◆ **Records provided**
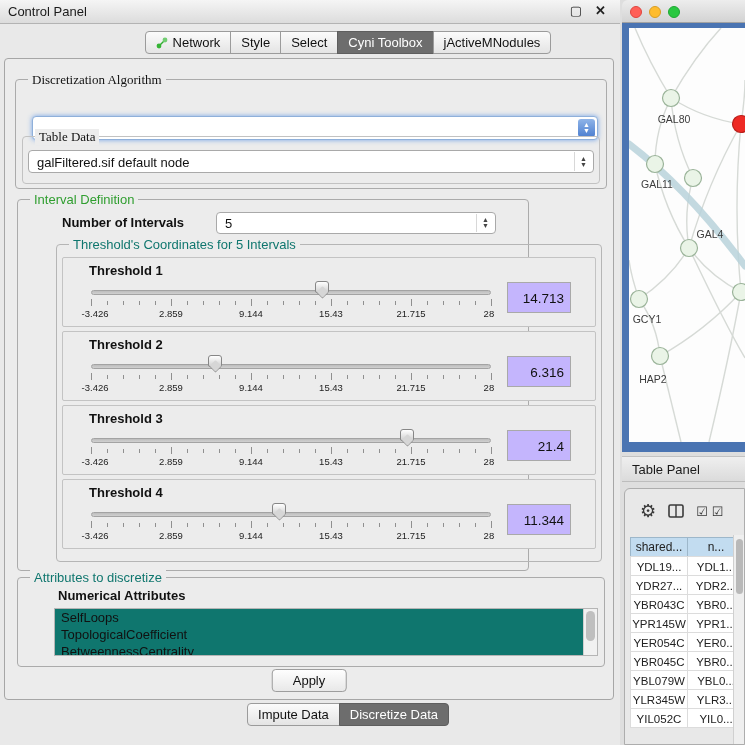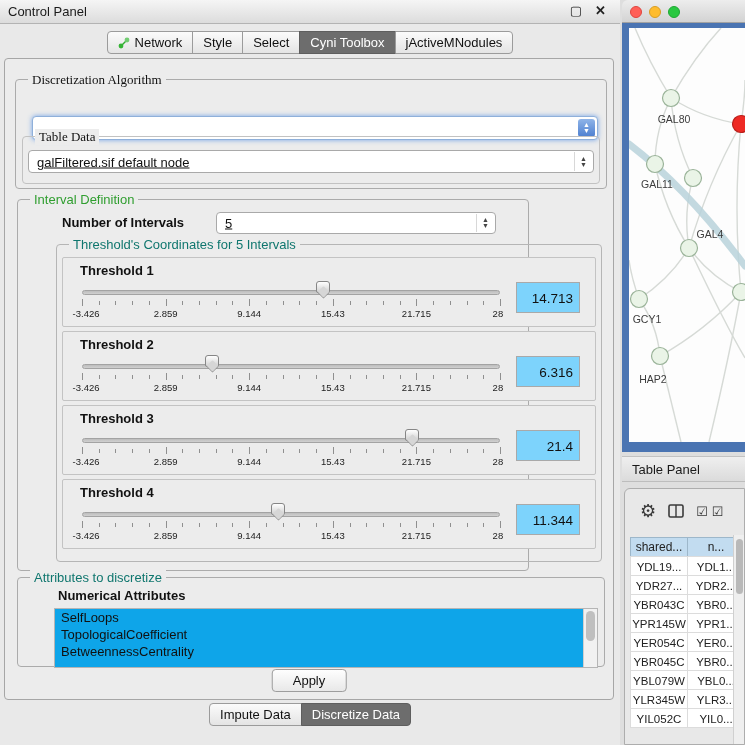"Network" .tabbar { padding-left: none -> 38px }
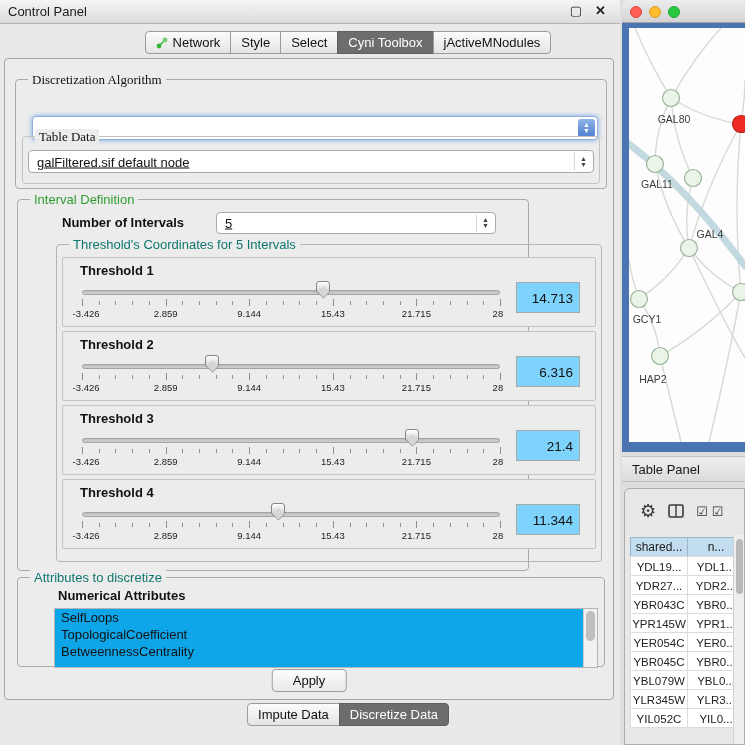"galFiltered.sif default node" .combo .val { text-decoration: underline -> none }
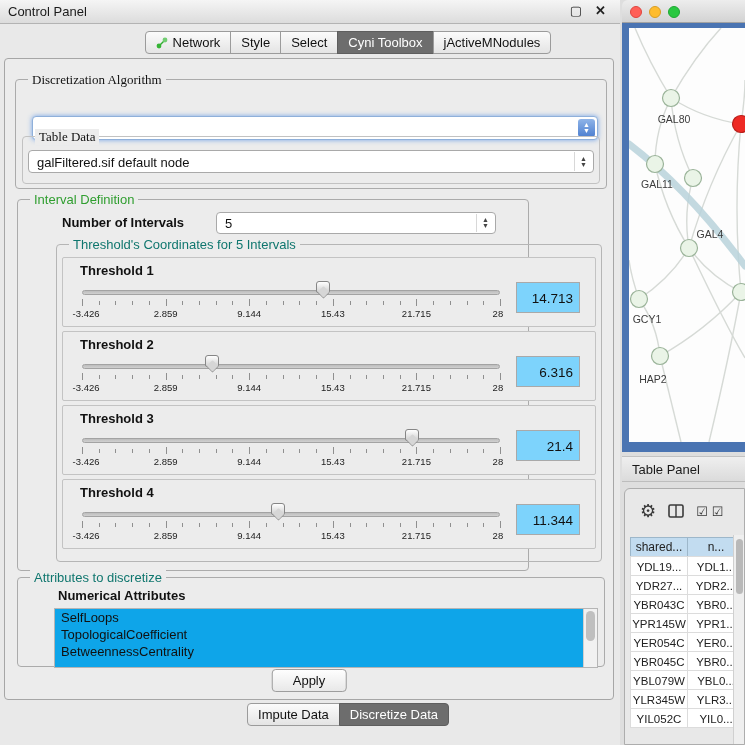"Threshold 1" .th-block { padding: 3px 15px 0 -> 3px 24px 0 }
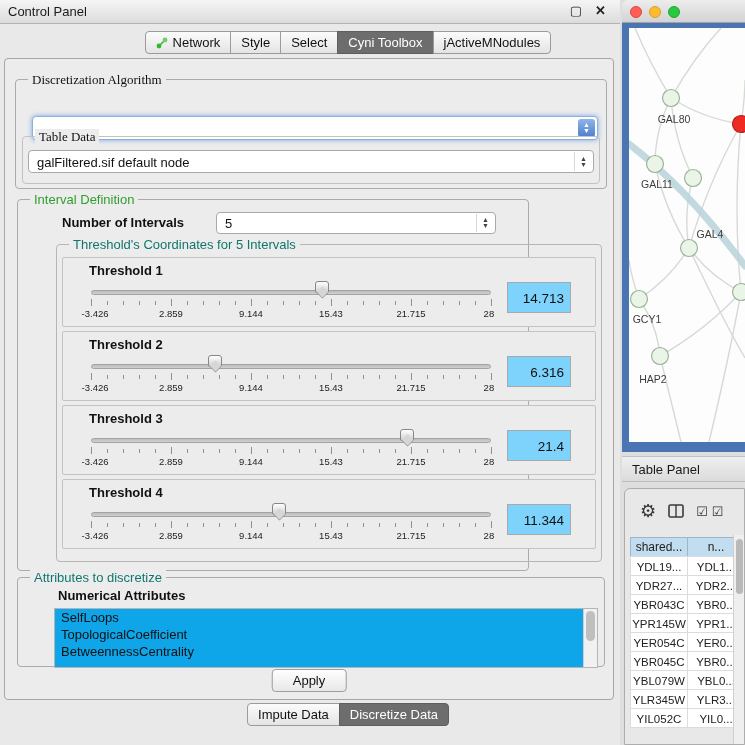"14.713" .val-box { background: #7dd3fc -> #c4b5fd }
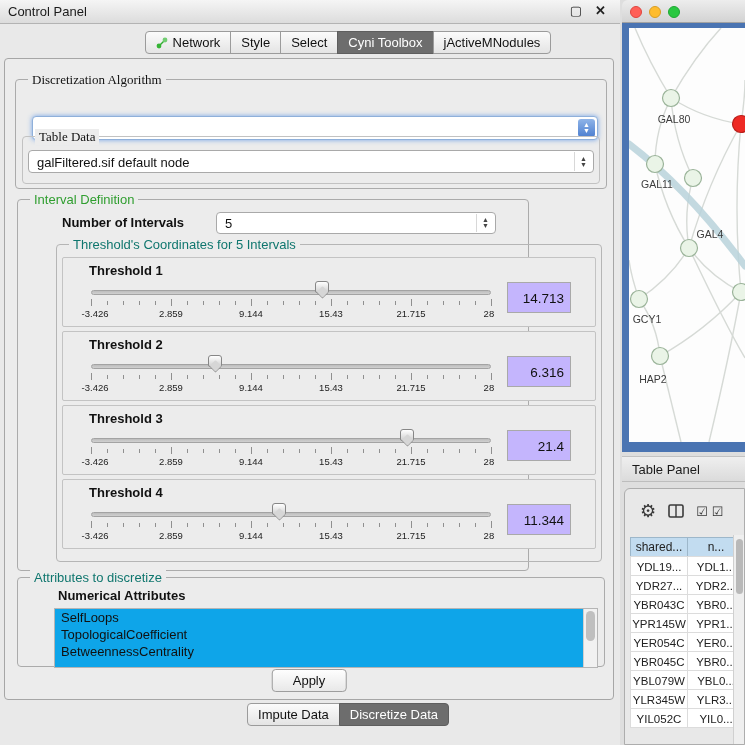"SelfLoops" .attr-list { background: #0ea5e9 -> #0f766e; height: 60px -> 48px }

---

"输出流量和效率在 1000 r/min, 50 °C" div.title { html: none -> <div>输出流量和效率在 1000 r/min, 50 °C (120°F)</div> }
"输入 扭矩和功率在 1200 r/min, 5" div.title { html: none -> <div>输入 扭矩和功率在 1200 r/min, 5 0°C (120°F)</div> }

◆ **Exercise**
Nothing except the lines from the one containing "padding: 3px 15px" through the one containing "background: #0ea5e9 ->" should appear in the answer, exactly as above and without pictures.

◆ **Result for this task**
"Threshold 1" .th-block { padding: 3px 15px 0 -> 3px 24px 0 }
"14.713" .val-box { background: #7dd3fc -> #c4b5fd }
"SelfLoops" .attr-list { background: #0ea5e9 -> #0f766e; height: 60px -> 48px }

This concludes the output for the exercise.